Your guy is not financially ready to take on another relationship/family. I'm sorry you have to live with such stress. Sad

hereiam's picture

"I told SO today if he answers that phone one more time"

And that's the key. He needs to let her know one way or another to stop calling. Either by not answering or hanging up when she starts her rants. He needs to stop engaging with this bitch. She is jealous, she is miserable, and she is just trying to push your buttons.

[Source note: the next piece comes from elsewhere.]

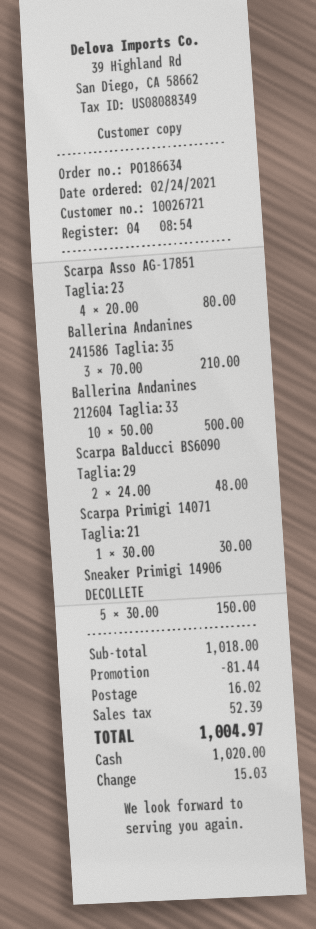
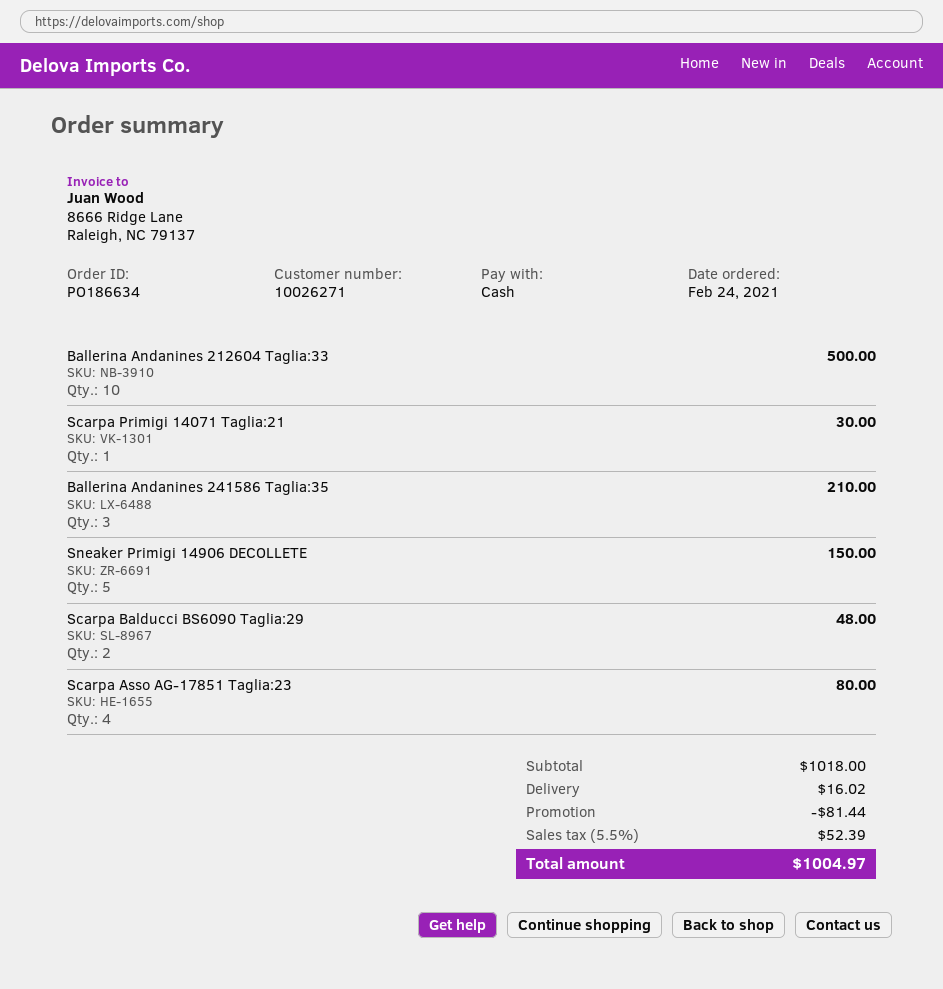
customer number: 10026721 -> 10026271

Invisiblestepmom14's picture

Yea, I have a BM just like this! The last time I dealt with her in person, she was bitching about having to pay a medicine co-pay of $9.00! Give me a break! She spends that much on herself at the McDonald's drive thru!! When I brought up that we pay for the kids medical and dental insurance and have never asked for half of that! She went off on a rant about us not paying enough CS and that my DH should give up his parental rights and let her DH adopt the kids!!! I literally took a step towards her, she is a fat cow and couldn't out run me if she tried, I was about to slap her in the face when her new DH stepped between us. I should have moved faster!! LOL After that she knew I would beat her ass for talking that shit again and I never dealt with her in person after that!! Smile

stepsonhatesme's picture

I always bit my tounge when my 2 SS were under the age of 18. Trying to keep the peace (eye roll). Now that they are both over 18 I have told DH that if MMM says even 1 word out of line, I am having at her ass. I have said in no uncertain terms "you had better have bail $$ cuz, Im going to jail" he laughed. I told him Im serious.